Exercise details. Filter the material below down to the lines with the word "none" and give those lines.

Material shown.

----------

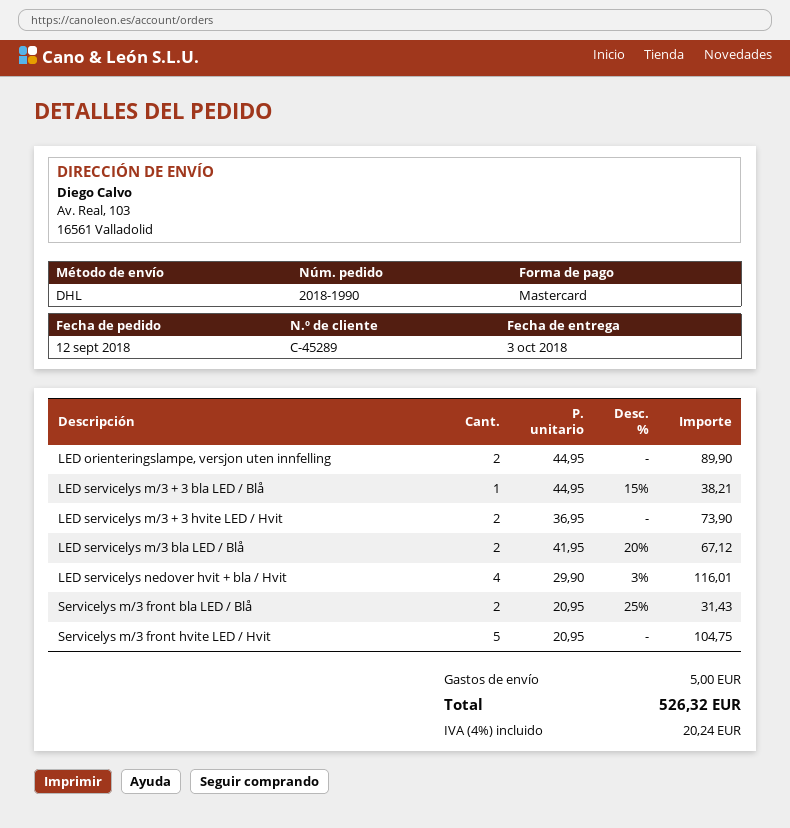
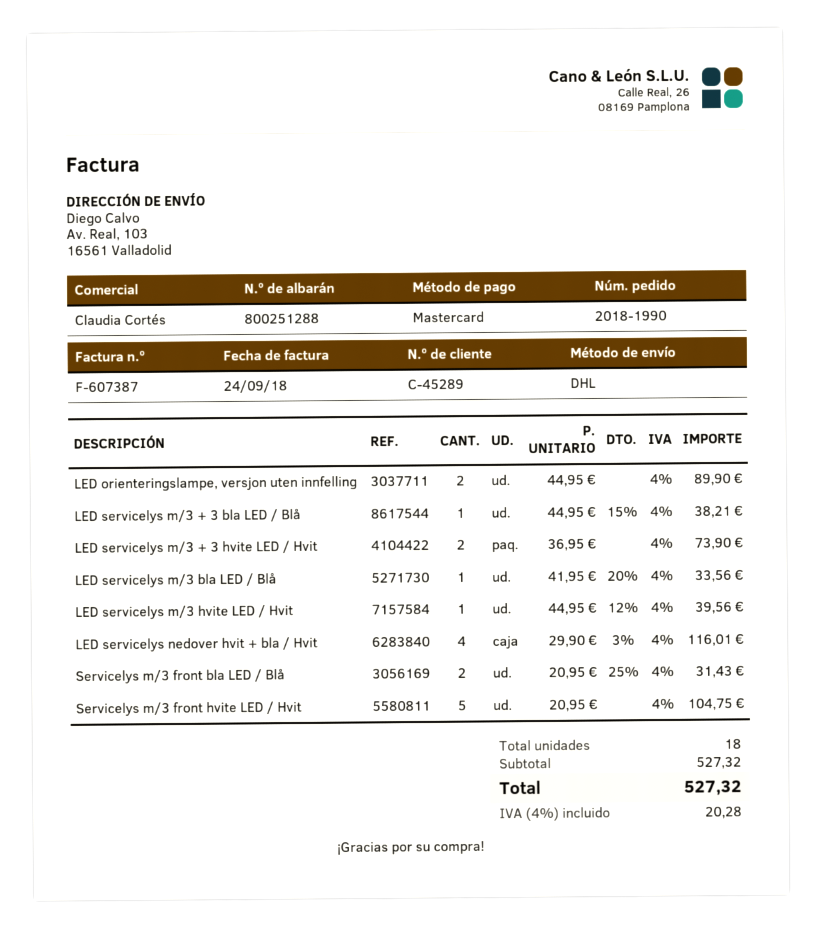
LED servicelys m/3 bla LED / Blå: 2 x 41.95 - 20% = 67.12 -> 1 x 41.95 - 20% = 33.56
LED servicelys m/3 hvite LED / Hvit: none -> 1 x 44.95 - 12% = 39.56
shipping: 5.00 -> none
tax: 4% = 20.24 -> 4% = 20.28
total: 526.32 -> 527.32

----------

Response below.
LED servicelys m/3 hvite LED / Hvit: none -> 1 x 44.95 - 12% = 39.56
shipping: 5.00 -> none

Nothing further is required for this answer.